- _EXERCISE_:
The lines to copy are those holding the string "with" in the entries below.

- _AVAILABLE RECORDS_:
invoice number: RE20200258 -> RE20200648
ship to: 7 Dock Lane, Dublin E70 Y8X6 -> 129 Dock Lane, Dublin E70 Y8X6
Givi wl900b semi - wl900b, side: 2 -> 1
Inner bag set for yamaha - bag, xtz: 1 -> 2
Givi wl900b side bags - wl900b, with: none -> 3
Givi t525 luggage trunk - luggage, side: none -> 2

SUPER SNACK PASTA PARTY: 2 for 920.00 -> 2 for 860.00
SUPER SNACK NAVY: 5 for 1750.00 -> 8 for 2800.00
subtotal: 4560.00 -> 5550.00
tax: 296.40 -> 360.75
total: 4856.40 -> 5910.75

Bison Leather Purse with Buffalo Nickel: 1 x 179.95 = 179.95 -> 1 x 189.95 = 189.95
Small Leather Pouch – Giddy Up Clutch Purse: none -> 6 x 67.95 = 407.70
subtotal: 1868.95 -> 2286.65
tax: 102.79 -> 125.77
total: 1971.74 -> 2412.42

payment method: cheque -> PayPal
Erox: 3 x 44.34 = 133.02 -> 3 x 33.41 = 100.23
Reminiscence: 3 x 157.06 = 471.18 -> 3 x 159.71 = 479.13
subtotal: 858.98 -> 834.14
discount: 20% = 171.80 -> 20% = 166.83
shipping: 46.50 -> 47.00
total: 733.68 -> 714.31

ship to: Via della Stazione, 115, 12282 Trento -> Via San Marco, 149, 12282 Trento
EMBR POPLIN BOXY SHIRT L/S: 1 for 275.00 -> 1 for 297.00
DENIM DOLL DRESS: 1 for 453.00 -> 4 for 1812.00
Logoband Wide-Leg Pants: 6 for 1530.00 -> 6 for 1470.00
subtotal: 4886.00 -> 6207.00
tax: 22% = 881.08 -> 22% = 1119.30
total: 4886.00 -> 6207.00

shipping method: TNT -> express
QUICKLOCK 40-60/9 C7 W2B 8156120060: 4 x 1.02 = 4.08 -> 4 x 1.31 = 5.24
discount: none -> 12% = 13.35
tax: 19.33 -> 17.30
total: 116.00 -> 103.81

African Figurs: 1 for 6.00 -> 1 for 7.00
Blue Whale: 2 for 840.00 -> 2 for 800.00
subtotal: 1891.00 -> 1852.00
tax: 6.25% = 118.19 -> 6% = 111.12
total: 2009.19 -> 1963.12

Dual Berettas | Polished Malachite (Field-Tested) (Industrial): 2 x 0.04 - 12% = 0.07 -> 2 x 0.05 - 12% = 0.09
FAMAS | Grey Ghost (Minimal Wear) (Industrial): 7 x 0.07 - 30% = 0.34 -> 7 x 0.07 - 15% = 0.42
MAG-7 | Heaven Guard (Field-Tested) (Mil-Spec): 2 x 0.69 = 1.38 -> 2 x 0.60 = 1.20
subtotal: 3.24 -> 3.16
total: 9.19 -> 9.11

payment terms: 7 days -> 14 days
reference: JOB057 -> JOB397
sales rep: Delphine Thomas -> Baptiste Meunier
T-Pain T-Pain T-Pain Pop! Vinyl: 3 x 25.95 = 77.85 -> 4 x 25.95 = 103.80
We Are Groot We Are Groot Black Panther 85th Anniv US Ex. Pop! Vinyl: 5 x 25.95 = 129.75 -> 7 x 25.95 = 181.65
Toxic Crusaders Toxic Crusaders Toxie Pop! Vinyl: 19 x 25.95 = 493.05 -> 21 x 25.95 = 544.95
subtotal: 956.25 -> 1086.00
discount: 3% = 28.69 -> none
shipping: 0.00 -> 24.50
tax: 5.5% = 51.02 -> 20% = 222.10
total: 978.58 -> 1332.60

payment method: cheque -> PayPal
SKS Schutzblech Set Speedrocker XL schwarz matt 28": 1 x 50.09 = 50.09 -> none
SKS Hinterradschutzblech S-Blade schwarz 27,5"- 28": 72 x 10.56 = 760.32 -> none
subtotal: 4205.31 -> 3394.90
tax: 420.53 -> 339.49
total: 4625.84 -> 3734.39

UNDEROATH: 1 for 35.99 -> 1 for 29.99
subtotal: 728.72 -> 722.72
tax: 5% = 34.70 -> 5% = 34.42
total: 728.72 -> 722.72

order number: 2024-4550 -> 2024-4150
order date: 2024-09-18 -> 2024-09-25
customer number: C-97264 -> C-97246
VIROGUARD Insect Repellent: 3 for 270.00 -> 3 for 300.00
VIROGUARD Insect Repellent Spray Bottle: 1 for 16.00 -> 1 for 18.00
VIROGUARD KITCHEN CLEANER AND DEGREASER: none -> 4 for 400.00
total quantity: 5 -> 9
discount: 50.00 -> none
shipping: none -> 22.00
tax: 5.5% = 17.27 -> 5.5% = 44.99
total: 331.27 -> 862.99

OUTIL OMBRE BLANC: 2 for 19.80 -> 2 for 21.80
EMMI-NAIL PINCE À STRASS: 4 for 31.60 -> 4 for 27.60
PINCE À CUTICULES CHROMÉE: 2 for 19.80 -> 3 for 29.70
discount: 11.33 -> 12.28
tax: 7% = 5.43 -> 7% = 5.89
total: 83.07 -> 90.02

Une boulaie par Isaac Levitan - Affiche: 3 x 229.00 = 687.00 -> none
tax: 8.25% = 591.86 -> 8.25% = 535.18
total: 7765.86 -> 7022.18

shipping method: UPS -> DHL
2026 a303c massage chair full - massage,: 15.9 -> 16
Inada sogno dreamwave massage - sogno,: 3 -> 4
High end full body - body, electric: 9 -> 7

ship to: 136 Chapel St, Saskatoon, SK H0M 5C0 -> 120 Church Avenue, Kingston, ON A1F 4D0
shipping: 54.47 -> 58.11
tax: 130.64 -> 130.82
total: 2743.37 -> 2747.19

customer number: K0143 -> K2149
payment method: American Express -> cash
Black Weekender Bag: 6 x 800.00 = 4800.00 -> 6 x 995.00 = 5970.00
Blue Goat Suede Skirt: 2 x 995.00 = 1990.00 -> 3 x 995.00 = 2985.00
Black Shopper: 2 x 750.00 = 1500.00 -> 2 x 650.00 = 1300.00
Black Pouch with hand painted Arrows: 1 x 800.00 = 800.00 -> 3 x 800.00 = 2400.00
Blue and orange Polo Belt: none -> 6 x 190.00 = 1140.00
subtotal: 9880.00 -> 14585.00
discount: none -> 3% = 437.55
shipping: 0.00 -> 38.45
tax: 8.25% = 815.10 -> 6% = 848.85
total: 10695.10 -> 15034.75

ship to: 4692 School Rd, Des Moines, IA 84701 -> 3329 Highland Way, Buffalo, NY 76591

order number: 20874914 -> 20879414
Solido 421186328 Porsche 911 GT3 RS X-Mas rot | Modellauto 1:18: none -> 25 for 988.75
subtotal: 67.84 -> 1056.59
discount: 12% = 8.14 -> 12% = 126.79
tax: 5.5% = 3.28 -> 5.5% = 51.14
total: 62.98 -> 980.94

- _TASK SOLUTION_:
Givi wl900b side bags - wl900b, with: none -> 3
Bison Leather Purse with Buffalo Nickel: 1 x 179.95 = 179.95 -> 1 x 189.95 = 189.95
Black Pouch with hand painted Arrows: 1 x 800.00 = 800.00 -> 3 x 800.00 = 2400.00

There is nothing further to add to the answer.